Pour la première fois, ces chiffres donnent un aperçu de l’état de la déforestation sous la présidence de Jair Bolsonaro. Si la totalité de la déforestation n’a pas eu lieu sous son gouvernement, le chef de l’Etat étant au pouvoir seulement depuis janvier dernier, l’état de l’Amazonie est dû pour beaucoup à sa politique anti-environnementale. D’autant qu’une hausse significative de la déforestation se constate à partir du mois de juin, période de saison sèche au Brésil ayant été marquée par une recrudescence des feux en Amazonie. "Jair Bolsonaro a un discours qui légitime les invasions dans les territoires indigènes", avance Cécile Leuba. "Le Brésil a un président qui ne s’est jamais caché de vouloir développer des agro-industries en Amazonie. Ce qui est très inquiétant, c’est que l’on n’est pas face à un gouvernement qui prend le problème à bras le corps, loin de là."

"Tous les dix jours, des cargos de soja entrent en Europe et en France dont on ne connait pas la provenance"

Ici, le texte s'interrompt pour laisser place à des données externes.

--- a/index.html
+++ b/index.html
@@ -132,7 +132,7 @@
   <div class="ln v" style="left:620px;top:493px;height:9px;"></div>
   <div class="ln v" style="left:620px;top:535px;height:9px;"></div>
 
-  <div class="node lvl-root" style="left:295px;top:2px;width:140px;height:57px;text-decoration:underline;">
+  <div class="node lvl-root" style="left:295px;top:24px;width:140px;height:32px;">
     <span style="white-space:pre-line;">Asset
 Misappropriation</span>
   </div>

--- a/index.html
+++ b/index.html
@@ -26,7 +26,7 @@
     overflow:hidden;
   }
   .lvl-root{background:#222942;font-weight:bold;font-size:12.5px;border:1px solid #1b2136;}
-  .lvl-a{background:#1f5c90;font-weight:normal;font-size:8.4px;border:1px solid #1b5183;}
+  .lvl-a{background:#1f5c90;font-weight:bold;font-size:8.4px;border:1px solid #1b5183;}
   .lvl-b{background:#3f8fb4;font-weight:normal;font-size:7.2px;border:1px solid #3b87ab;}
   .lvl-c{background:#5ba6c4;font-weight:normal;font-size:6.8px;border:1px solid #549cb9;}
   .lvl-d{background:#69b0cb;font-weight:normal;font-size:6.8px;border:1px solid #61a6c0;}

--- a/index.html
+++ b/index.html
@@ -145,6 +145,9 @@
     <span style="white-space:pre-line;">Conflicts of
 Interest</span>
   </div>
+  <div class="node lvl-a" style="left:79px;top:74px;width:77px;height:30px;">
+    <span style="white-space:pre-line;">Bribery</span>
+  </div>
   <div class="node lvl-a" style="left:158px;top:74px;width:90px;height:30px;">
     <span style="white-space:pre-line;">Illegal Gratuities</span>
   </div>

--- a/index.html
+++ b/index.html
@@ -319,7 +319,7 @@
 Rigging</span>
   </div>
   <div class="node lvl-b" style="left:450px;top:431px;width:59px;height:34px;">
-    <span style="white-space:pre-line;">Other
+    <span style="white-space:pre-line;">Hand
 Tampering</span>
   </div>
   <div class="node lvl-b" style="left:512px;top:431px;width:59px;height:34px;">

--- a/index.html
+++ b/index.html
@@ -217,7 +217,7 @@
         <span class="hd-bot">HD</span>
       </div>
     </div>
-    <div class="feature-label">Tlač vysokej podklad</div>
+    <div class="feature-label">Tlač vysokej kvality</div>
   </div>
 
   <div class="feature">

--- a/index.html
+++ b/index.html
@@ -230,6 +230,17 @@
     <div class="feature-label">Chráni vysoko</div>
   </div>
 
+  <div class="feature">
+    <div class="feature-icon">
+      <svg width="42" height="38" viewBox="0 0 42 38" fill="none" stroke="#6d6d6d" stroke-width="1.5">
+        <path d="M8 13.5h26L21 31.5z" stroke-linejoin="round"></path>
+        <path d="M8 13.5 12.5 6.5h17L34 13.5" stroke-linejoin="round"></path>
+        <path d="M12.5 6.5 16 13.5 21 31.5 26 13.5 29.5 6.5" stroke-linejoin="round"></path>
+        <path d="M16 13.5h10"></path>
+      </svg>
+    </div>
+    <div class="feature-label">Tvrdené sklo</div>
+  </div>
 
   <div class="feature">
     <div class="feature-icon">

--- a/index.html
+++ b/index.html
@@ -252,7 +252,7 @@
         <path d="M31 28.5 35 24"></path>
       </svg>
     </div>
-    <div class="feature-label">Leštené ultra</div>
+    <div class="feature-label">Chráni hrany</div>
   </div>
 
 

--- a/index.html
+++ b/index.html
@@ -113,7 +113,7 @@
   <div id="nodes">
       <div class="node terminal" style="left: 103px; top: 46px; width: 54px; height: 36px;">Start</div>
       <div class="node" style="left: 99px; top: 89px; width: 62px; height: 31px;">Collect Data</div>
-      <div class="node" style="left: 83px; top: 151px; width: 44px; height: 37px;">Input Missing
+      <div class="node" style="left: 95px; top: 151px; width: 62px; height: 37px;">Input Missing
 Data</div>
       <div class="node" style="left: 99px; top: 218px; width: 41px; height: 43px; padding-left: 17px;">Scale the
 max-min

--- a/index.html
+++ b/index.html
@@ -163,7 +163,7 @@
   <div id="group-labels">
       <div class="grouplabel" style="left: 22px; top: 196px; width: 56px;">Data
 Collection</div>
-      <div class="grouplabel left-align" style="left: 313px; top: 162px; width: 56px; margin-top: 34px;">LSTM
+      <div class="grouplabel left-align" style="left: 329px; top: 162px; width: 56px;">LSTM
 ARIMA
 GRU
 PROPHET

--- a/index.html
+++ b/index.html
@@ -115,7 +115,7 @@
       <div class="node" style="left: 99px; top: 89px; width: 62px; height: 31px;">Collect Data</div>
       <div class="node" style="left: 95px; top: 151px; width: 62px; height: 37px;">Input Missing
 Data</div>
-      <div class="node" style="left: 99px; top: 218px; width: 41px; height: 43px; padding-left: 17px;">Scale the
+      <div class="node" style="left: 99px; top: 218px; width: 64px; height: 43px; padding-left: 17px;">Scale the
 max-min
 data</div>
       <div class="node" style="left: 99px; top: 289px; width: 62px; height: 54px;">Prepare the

Dernièrement, Jair Bolsonaro a acté le rétablissement des plantations de canne à sucre, responsables de la déforestation, en Amazonie et au Pantanal, écorégion d'Amérique du Sud. Pour obtenir des terrains vierges adaptés à la culture, les agriculteurs pratiquent la technique du brûlis qui a occasionné de multiples départs de feu dans la forêt tropicale. "Près de 20 % de l’Amazonie a déjà été dévastée et nous nous rapprochons du point de non-retour, quand elle se transformera en savane", s’est alarmé auprès de l’AFP Mauricio Voivodic, directeur de l’antenne brésilienne Fonds mondial pour la nature (WWF). 

De son côté, Greenpeace dénonce la responsabilité de Paris dans le dossier amazonien. "Cet été, Emmanuel Macron a eu des mots très forts en dénonçant la complicité de la France dans la déforestation en Amazonie", explique Cécile Leuba. "Et aujourd’hui, le gouvernement ne prend aucune mesure pour s’assurer que le soja importé n’est pas lié à la déforestation. Tous les dix jours, des cargos de soja entrent en Europe et en France dont on ne connait pas la provenance. Il y a un gros problème de traçabilité." En 2018, la France a importé 700 000 tonnes de graines de soja, dont 330 000 tonnes en provenance du Brésil, d'après le ministère de l'Agriculture.